Now, however, his voice hoarse from shouting, he sat in silence, sweating, the ticking clock over the two-way mirror ringing in his ears. He looked like a guilty man but couldn’t help it. It was the smells of his sweat and the footsteps and voices in the hallway. It was the clock, counting down to something, anything. It was the two detectives laying photos, one atop the other, of all those who’d been killed and maimed in the bombing.

Three children, teenagers skipping class. Smoking. Laughing. Hanging out.

The cops showed him the school headshots, adolescents bearing their parents’ indignities with tight smiles, giving the camera fuck-you eyes, as Saeed had done when he was their age.

The detectives said his wife was pregnant.

“Think of that,” they said.

Embassy security cameras caught it all on film, his friends entering the park, putting on the vests, crying as they touched the wires and blew themselves to paradise. And with the video Al-Qaeda posted online, Mohammed and Abed giving their names, railing about America and Zionist injustice and sharia law, now the police had started piecing together their lives, their histories.

They said Abed picked Saeed up for lunch that day.

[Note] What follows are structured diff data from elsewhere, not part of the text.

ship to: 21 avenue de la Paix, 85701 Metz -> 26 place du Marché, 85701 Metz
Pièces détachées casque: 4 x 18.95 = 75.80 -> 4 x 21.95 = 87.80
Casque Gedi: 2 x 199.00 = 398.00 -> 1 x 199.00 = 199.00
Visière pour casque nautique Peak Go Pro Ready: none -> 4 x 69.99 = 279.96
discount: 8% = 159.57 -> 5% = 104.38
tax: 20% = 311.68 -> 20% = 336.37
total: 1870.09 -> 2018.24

The car was ticketed the next morning outside the Good Pub and again the following afternoon, and the license plate put through the system. A security camera filmed the three of them outside. Financial transaction records showed who’d eaten at the pub. The police pulled up driver’s license photos. A waiter had identified Saeed.

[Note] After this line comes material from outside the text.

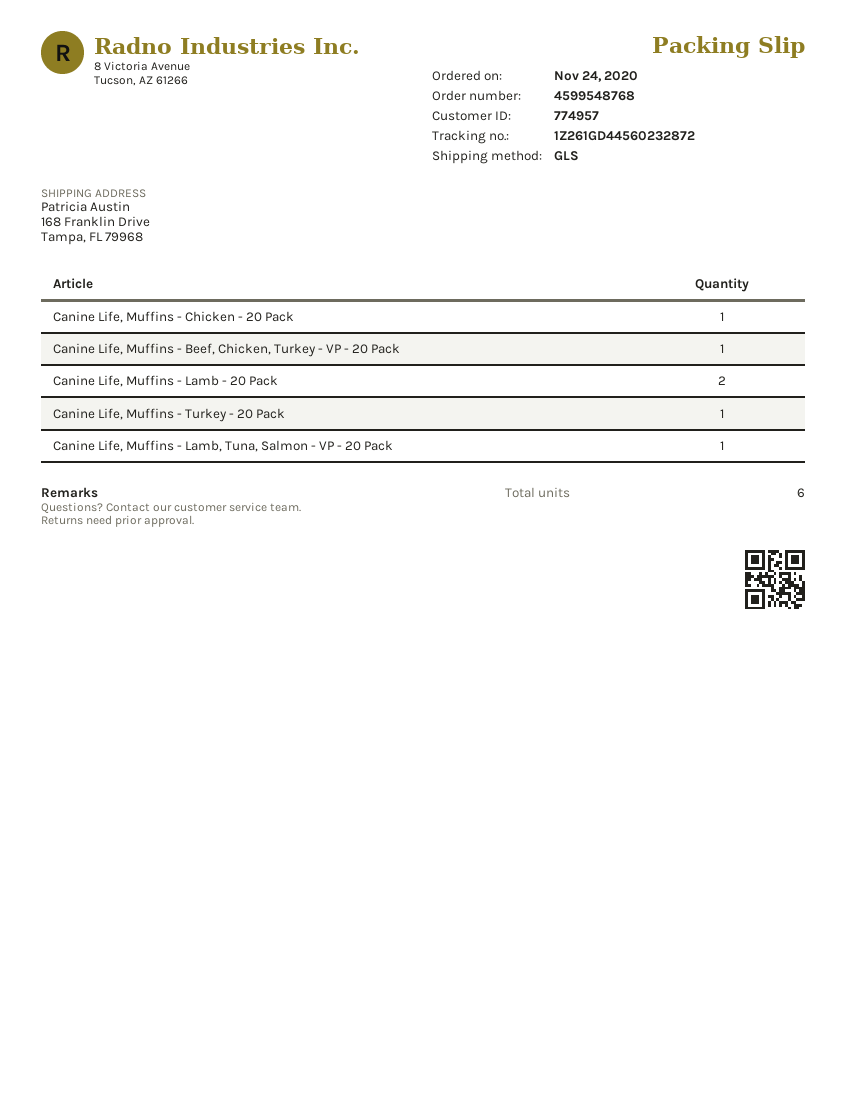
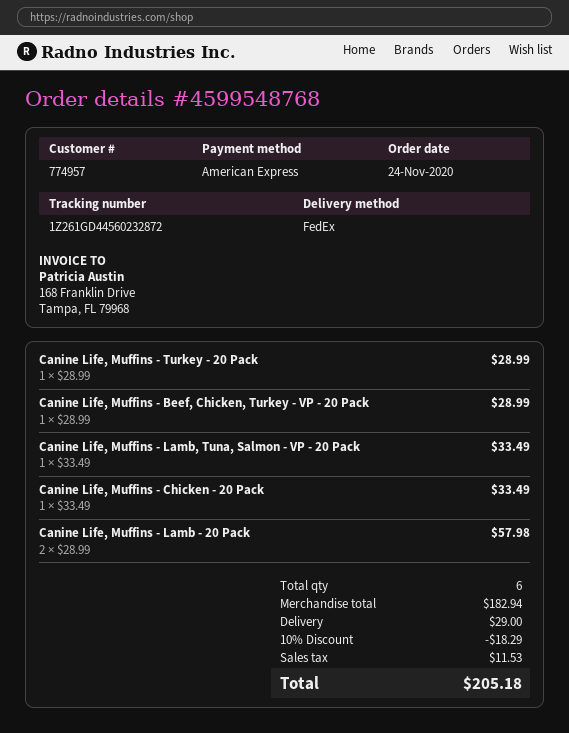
shipping method: GLS -> FedEx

“Didn’t even buy your friends their last meal,” said one detective.

“Milkshakes,” said the other, and slapped Saeed, a backhand that rocked him in his chair.

Licking blood from his lip, Saeed said, “I want my lawyer.”

They allowed him the phone call. Even if a lawyer got him out of this, Saif, the leader of their cell, wouldn’t let him live. All Saeed could do now was endure, outlast, protect his family.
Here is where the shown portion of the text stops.